--- Work instruction ---
Copy each line of the records below that mentions the word "itself".

Itemized modification records:
↓↓↓
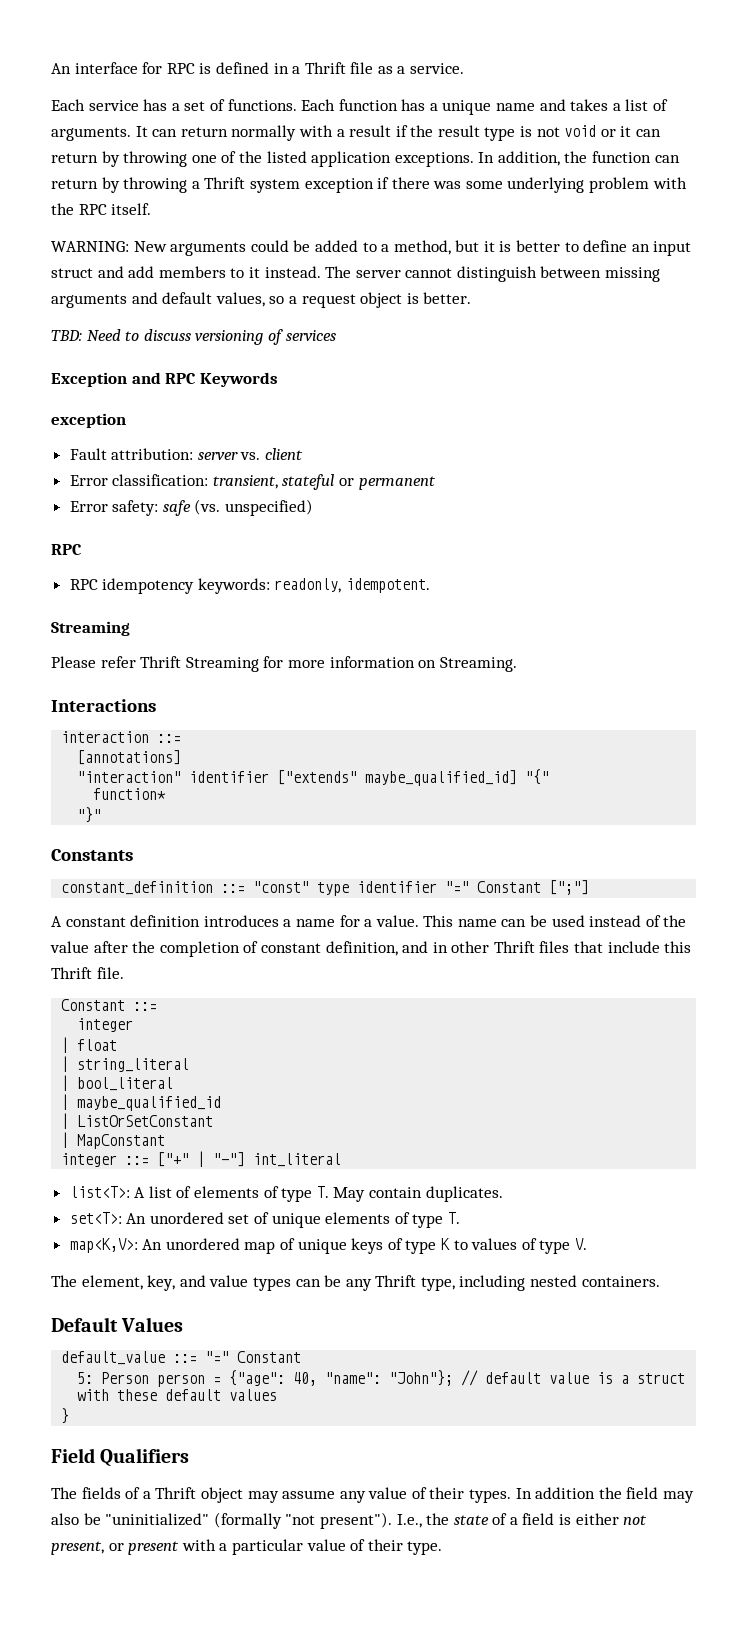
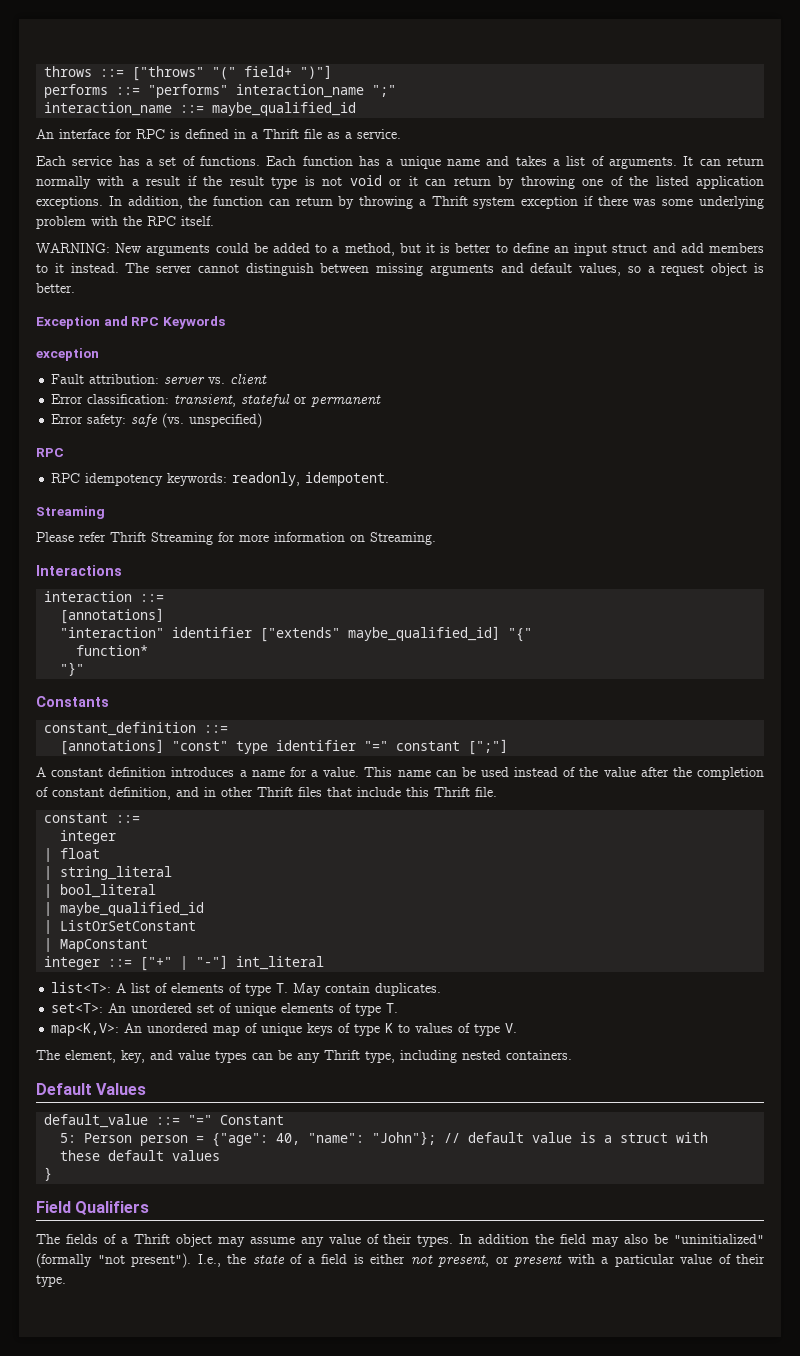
+ throws ::= ["throws" "(" field+ ")"]
+ performs ::= "performs" interaction_name ";"
+ interaction_name ::= maybe_qualified_id
- TBD: Need to discuss versioning of services
- constant_definition ::= "const" type identifier "=" Constant [";"]
+ constant_definition ::=
+ [annotations] "const" type identifier "=" constant [";"]
- Constant ::=
+ constant ::=

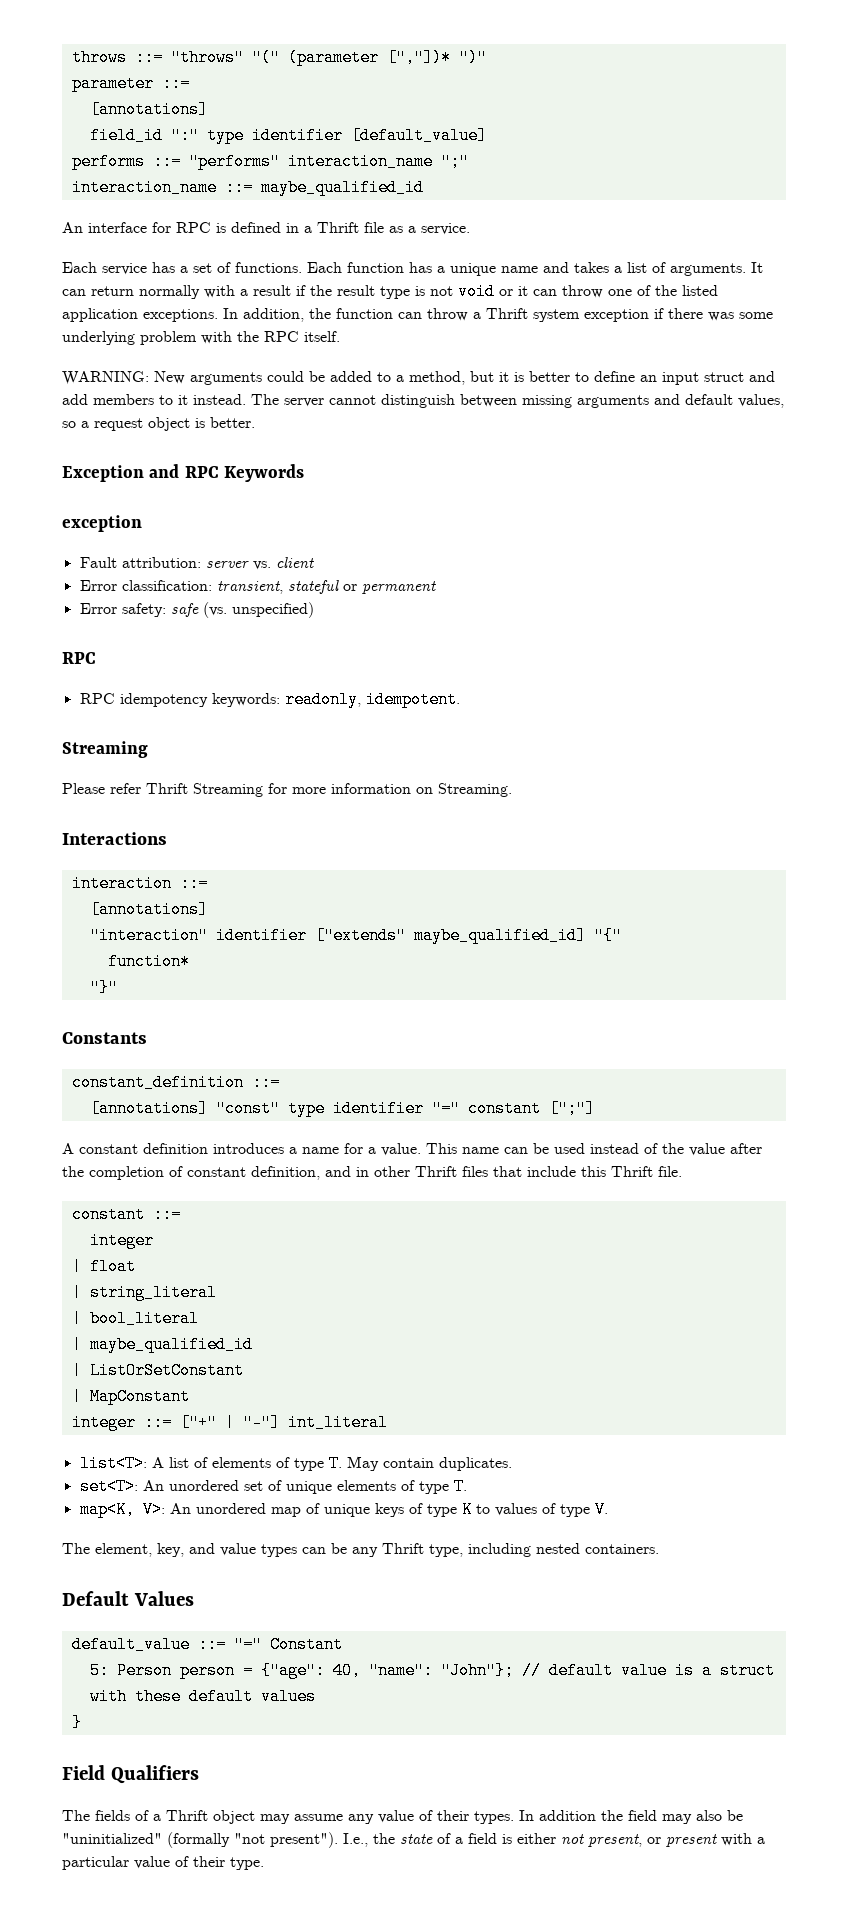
- throws ::= ["throws" "(" field+ ")"]
+ throws ::= "throws" "(" (parameter [","])* ")"
+ parameter ::=
+ [annotations]
+ field_id ":" type identifier [default_value]
- It can return normally with a result if the result type is not void or it can return by throwing one of the listed application exceptions.
+ It can return normally with a result if the result type is not void or it can throw one of the listed application exceptions.
- In addition, the function can return by throwing a Thrift system exception if there was some underlying problem with the RPC itself.
+ In addition, the function can throw a Thrift system exception if there was some underlying problem with the RPC itself.
- map<K,V>: An unordered map of unique keys of type K to values of type V.
+ map<K, V>: An unordered map of unique keys of type K to values of type V.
↑↑↑
--- Written response ---
- In addition, the function can return by throwing a Thrift system exception if there was some underlying problem with the RPC itself.
+ In addition, the function can throw a Thrift system exception if there was some underlying problem with the RPC itself.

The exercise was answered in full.